Bu haberi işiten haydutların şaşkınlığı yüzlerinden okunuyordu. Luigi, kırık bacaklı bir sandalyeye oturup sarı ipek bir mendille alnını sildi. Beni ve Victor ise sandığın üzerine yığılıp solgun ve sabit gözlerle kıza bakakaldılar.
Victor biraz kendini toplayınca konuştu.
“Walter Amcanız bize büyük kötülük yaptı,” dedi sitemkâr bir şekilde. “Bizi haydutların büyük saygı gördüğü güzel İtalya’mızdan alıp bu yabancı memlekete getirdi. Biz burada kimi soyacağımızı ya da ne kadar fidye isteyeceğimizi bile bilmiyoruz.”
“Çok doğru!” dedi şişman adam, bacağına şaplak atarak.
“Üstelik İtalya’da ne büyük şanımız vardı!” dedi Beni, pişmanlık dolu bir sesle.
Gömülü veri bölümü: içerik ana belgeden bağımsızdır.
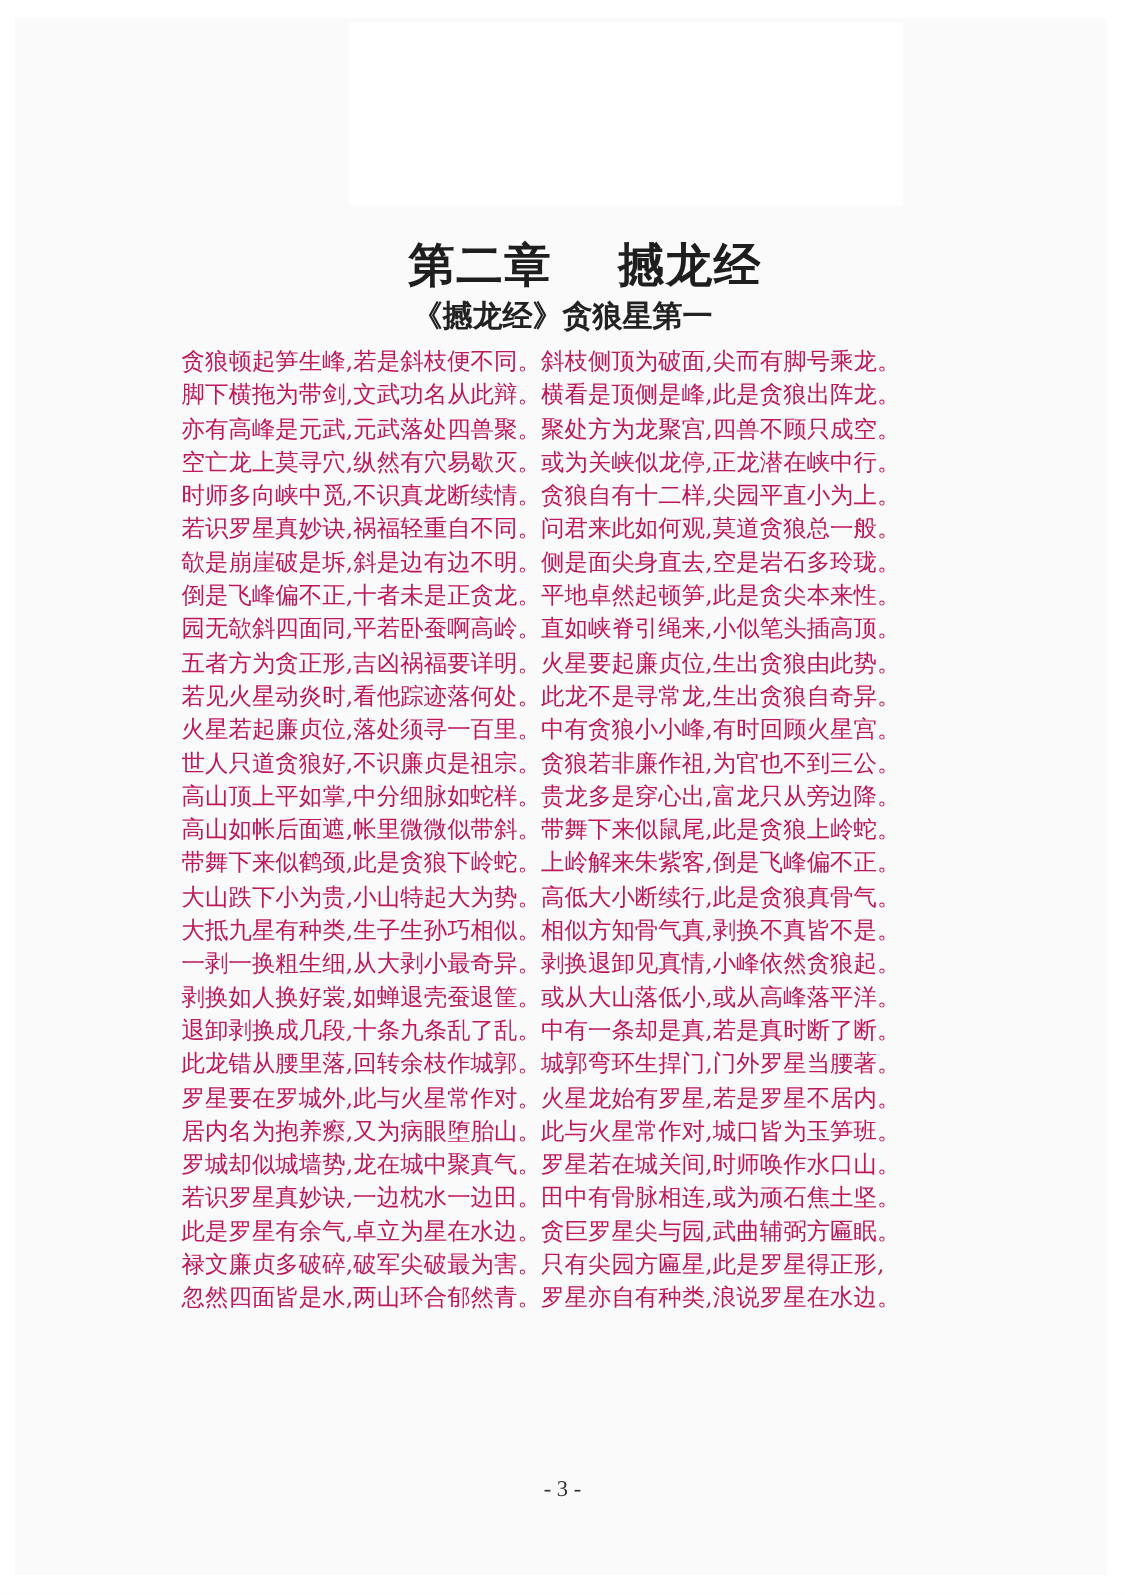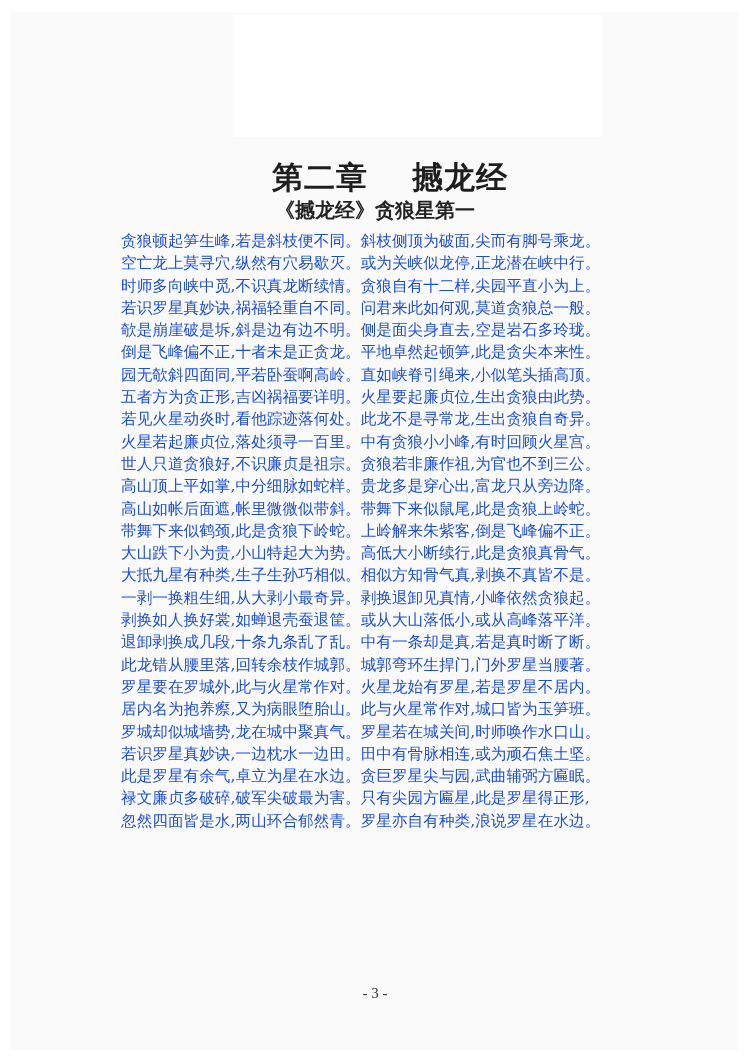--- a/index.html
+++ b/index.html
@@ -67,7 +67,7 @@
     font-size: 15.6px;
     white-space: nowrap;
     letter-spacing: 0.05px;
-    color: #1d4ed8;
+    color: #be185d;
   }
   .page-number {
     position: absolute;

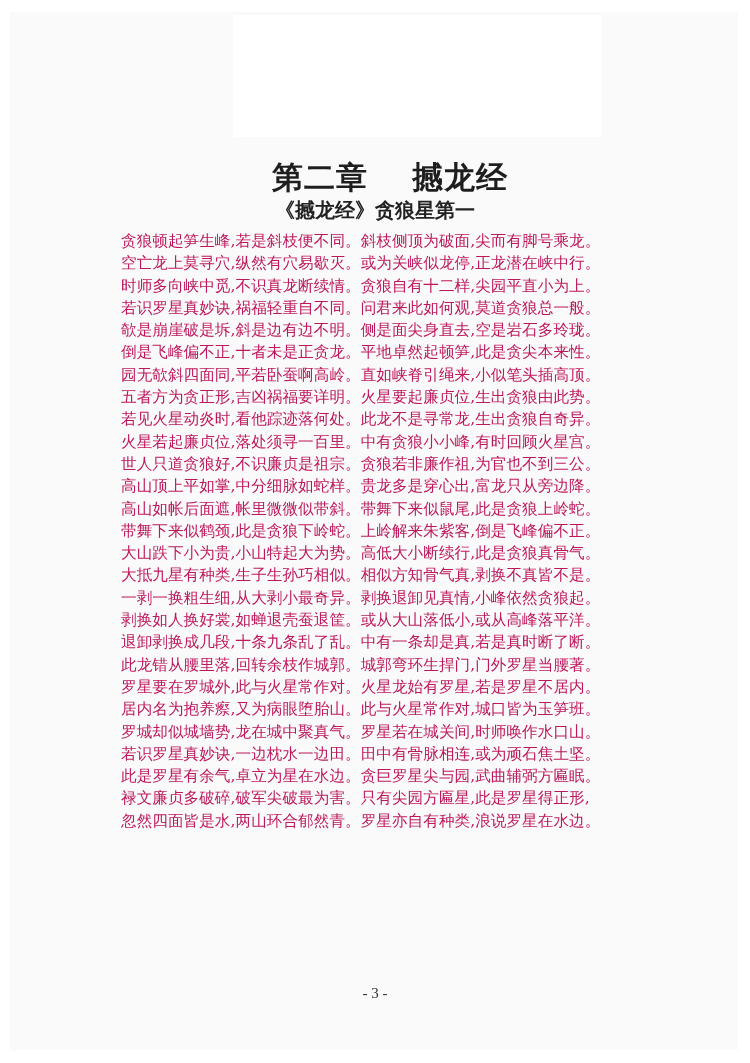--- a/index.html
+++ b/index.html
@@ -92,6 +92,7 @@
 
 <div class="verse-body">
   <div class="verse-line">贪狼顿起笋生峰,若是斜枝便不同。斜枝侧顶为破面,尖而有脚号乘龙。</div>
+  <div class="verse-line">脚下横拖为带剑,文武功名从此辩。横看是顶侧是峰,此是贪狼出阵龙。</div>
   <div class="verse-line">空亡龙上莫寻穴,纵然有穴易歇灭。或为关峡似龙停,正龙潜在峡中行。</div>
   <div class="verse-line">时师多向峡中觅,不识真龙断续情。贪狼自有十二样,尖园平直小为上。</div>
   <div class="verse-line">若识罗星真妙诀,祸福轻重自不同。问君来此如何观,莫道贪狼总一般。</div>

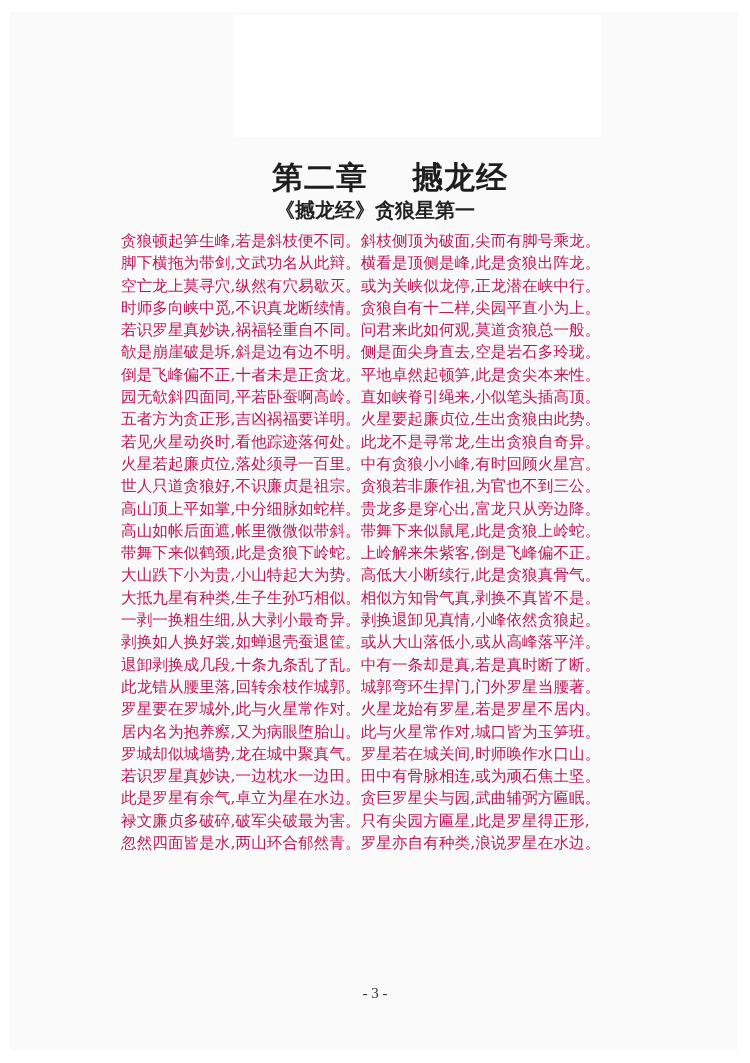--- a/index.html
+++ b/index.html
@@ -93,6 +93,7 @@
 <div class="verse-body">
   <div class="verse-line">贪狼顿起笋生峰,若是斜枝便不同。斜枝侧顶为破面,尖而有脚号乘龙。</div>
   <div class="verse-line">脚下横拖为带剑,文武功名从此辩。横看是顶侧是峰,此是贪狼出阵龙。</div>
+  <div class="verse-line">亦有高峰是元武,元武落处四兽聚。聚处方为龙聚宫,四兽不顾只成空。</div>
   <div class="verse-line">空亡龙上莫寻穴,纵然有穴易歇灭。或为关峡似龙停,正龙潜在峡中行。</div>
   <div class="verse-line">时师多向峡中觅,不识真龙断续情。贪狼自有十二样,尖园平直小为上。</div>
   <div class="verse-line">若识罗星真妙诀,祸福轻重自不同。问君来此如何观,莫道贪狼总一般。</div>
“Belki de Walter Amca sizi düzeltmek istemiştir?” dedi Martha.
“Peki, bu Chicago’da hiç haydut yok mu?” diye sordu Victor.
“Şey, aslında,” diye cevap verdi kız yüzü kızararak. “Var ama biz onlara haydut demiyoruz.”
“İyi ama geçimimizi nasıl sağlayacağız?” diye sordu Beni çaresizlik içinde.
“Büyük bir Amerikan şehrinde pek çok iş yapabilirsiniz,” dedi çocuk. “Mesela, benim babam avukattır,” (haydutlar titredi), “ve annemin kuzeni de polis müfettişi.”
“Ah,” dedi Victor, “bak bu güzel bir iş. Polisin hakikaten teftiş edilmesi gerek, bilhassa İtalya’da.”
“Her yerde!” diye ekledi Beni.
“Sonra başka şeyler de yapabilirsiniz,” diye devam etti sözlerine Martha, cesaret verici bir tavırla. “Mesela, tramvay şoförü ya da bir mağazada tezgâhtar olabilirsiniz. Hatta bazı insanlar para kazanmak için belediye meclis üyesi oluyorlar.”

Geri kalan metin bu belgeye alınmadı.